唐晚看著半人高的箱子,擰了擰眉,她接起電話:“外公,嗯,我收到快遞了,裡面是什麼呀?”
外公:“裡面是你小時候經常要抱著睡覺的小粉貓,哈嘍什麼的那個,外公怕你晚上睡覺害怕,你們不是剛搬了新宿舍嗎,剛好抱著小粉貓適應適應......”
老人家的關心讓唐晚好笑又溫暖,她叮囑完外公外婆注意安全後,抱起了大箱子,沿著小路往宿舍走。
外公外婆年輕時恩愛無比,一直生活這麼多年都很少吵架,今年剛好是他們結婚四十五周年,在學名上好像是叫什麼藍寶石婚,肯定得值得好好慶祝一番的,這次,要送什麼禮物?

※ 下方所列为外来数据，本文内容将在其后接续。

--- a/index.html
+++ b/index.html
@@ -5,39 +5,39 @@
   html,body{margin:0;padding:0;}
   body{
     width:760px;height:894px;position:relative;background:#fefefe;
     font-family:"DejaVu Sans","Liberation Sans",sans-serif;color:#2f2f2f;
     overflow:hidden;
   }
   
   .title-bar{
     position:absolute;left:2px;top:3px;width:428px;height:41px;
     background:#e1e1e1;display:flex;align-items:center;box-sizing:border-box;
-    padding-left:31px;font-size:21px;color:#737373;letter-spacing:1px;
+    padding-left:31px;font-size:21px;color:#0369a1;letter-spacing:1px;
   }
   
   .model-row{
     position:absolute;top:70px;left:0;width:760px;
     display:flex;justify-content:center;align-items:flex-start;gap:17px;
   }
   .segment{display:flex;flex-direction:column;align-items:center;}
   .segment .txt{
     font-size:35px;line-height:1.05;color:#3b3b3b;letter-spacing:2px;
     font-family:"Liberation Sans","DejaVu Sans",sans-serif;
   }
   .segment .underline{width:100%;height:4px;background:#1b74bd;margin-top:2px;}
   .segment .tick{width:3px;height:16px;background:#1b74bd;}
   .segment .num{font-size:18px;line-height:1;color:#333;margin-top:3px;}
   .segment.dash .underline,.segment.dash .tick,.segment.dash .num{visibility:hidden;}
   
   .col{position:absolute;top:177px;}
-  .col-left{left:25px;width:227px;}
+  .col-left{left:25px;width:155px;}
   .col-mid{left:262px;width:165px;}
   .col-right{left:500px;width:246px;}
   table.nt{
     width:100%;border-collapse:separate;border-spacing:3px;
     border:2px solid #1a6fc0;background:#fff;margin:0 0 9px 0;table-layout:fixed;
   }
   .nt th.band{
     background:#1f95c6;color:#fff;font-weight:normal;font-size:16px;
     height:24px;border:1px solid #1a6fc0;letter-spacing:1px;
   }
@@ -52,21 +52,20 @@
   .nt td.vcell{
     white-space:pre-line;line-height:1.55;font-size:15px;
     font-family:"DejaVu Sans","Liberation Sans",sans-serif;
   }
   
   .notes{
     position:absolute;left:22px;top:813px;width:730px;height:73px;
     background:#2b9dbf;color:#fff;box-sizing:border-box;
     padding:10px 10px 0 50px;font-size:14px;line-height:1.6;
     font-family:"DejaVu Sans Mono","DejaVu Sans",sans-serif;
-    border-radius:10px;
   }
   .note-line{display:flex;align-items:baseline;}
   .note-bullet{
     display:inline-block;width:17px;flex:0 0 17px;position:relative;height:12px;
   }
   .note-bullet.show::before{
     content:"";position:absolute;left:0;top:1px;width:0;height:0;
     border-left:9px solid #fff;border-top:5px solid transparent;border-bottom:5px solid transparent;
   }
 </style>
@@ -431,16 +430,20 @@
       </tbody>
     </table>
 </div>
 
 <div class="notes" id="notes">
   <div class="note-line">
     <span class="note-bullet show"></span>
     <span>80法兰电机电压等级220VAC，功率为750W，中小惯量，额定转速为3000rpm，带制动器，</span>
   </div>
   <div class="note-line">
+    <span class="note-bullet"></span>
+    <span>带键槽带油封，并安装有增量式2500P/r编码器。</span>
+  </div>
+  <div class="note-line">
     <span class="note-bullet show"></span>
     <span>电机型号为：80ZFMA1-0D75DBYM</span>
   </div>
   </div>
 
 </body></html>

唐晚怔怔地想著,衣服首飾......都送到沒有新意了。
“誒?”她把箱子移了移,看到路燈杆上的小廣告,上面印著“冷飲”兩個大字。
“……這是……啊!”唐晚正要湊上去看,瞬間一隻帶著點涼意的手掌附上了她的衣領。
她命運的脖頸被人給攏了起來,一股張力愣是把她從路燈杆前撈到了另一旁。
唐晚喘了口氣,捂住心口驚魂未定,昏黃的傍晚,突然失去重心這件事給她衝擊力還是挺大的。
她偏頭,瞥見了一雙又長又直的腿。
強烈的好奇心促使著她往上看……啊,是上午的那個小哥哥。
他逆著光,頭頂暖融融的,臉部輪廓稜角分明,眉眼細緻,漆黑的眼睛,看似望著她,卻又並非望著她,依舊是在接電話。
唐晚拍了拍心臟,伸出兩根白嫩的手指,扯了扯小哥哥的衣角,男人後知後覺地低頭看向她,漆黑的眼裡滿是不明所以,她只好指了指自己肩上的手。

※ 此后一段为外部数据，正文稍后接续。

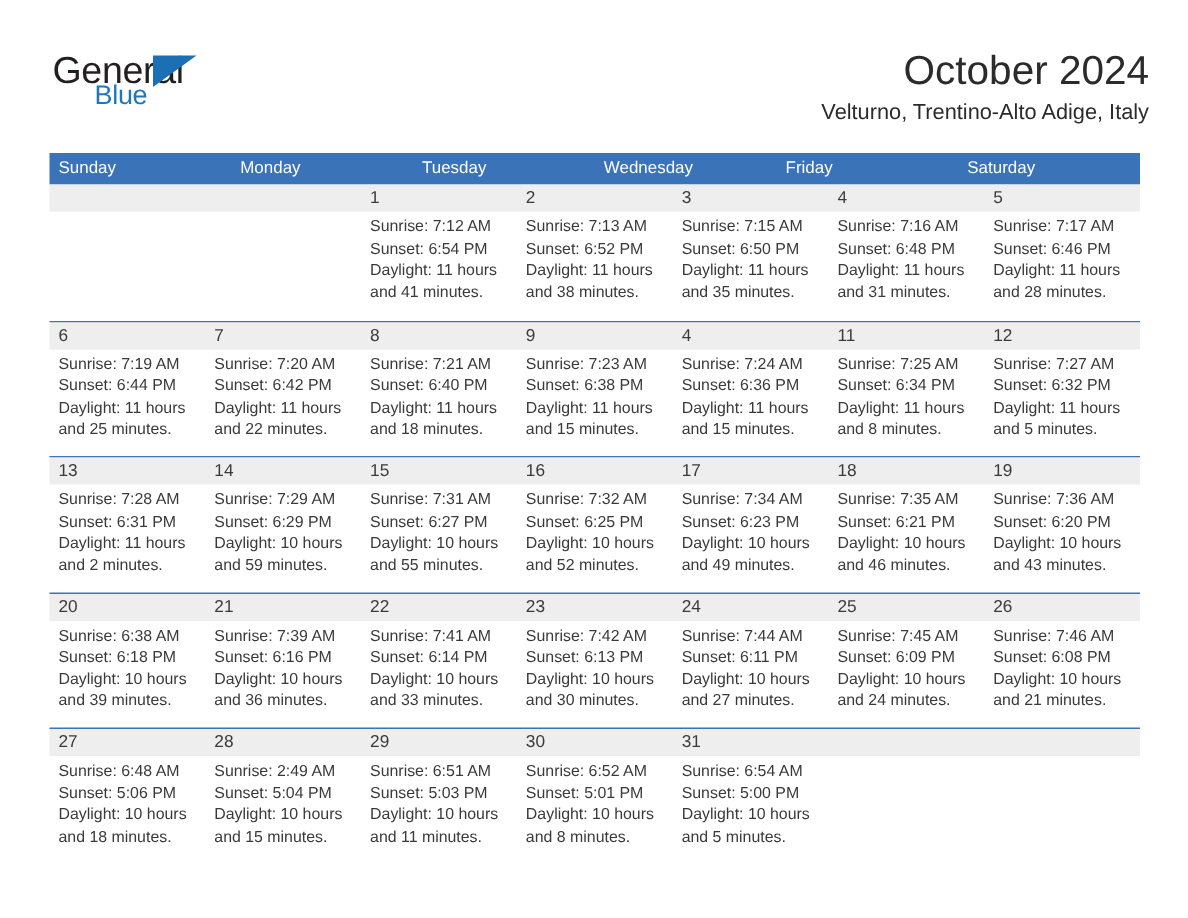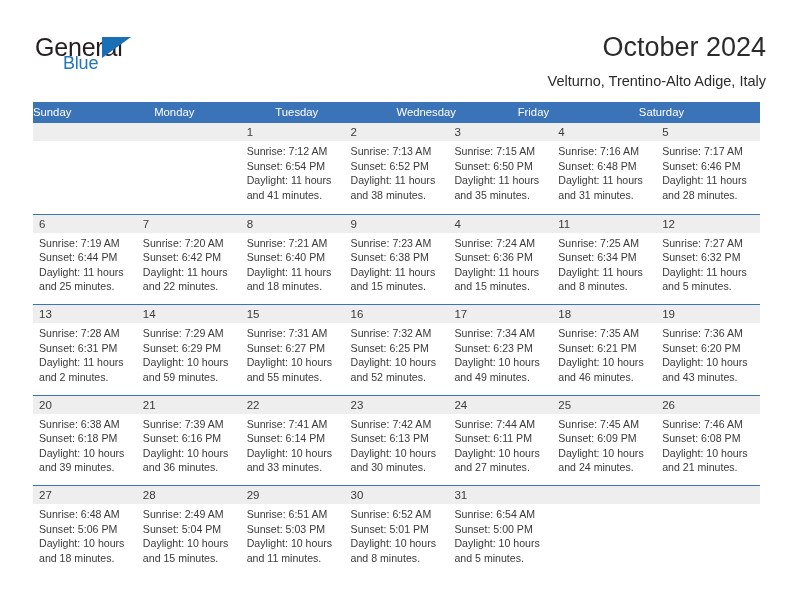--- a/index.html
+++ b/index.html
@@ -74,41 +74,41 @@
     font-size: 27px;
     color: #2b2b2b;
     line-height: 34px;
     font-weight: normal;
     white-space: nowrap;
   }
   .cal-subtitle {
     font-size: 14.5px;
     color: #2b2b2b;
     line-height: 22px;
-    margin-top: 6px;
     white-space: nowrap;
   }
 
   
   .calendar {
     position: absolute;
     left: 33px;
     top: 102px;
     width: 727px;
   }
   .dow-row {
     display: flex;
     background: #3b73b9;
     height: 21px;
   }
   .dow-cell {
     flex: 1 1 0;
     color: #ffffff;
     font-size: 11.3px;
     line-height: 21px;
+    padding-left: 6px;
     box-sizing: border-box;
     white-space: nowrap;
   }
 
   .week {
     position: relative;
     display: flex;
     height: 90.5px;
     border-top: 1.6px solid #3b73b9;
     box-sizing: border-box;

手指修長,骨骼分明,指甲蓋是長方形的,正自然地在小姑娘單薄的肩上搭著。
裴延輕輕抬開手,面不紅心不跳地收回去。
他忽視掉電話里的嘈雜,這才認真地看了眼唐晚,小姑娘臉上留有餘驚,見他抬手,急忙後退兩步,那動作跟防狼似的。
人生第一次被當狼看,他在陽光下眯起好看的眼睛,盯著唐晚。
小姑娘還真把他當狼了?
明明自己就是個小白眼狼。
上午的糖大概是白給了!
這小白兔似的眼神,他忍不住地想解釋。
想了想剛才的情形,他的確是在樂於助人。
走在路上,前面一個小姑娘,頭髮烏黑髮亮,鬆軟地團成丸子形狀,頭上別了個太陽花的小夾子,脖頸上掛著根紅繩,襯得她耳廓至後頸的皮膚更為嬌嫩。
少女步伐生動,懷裡抱著大箱子,直愣愣地衝著柱子撞,那氣勢,像前面有金子似的!
他見過不少大老爺們玩手機玩到撞牆或撞杆的情形,之後的哀嚎能用刺耳來形容。
聽說女生高音普遍高,本來都打算捂住耳朵了。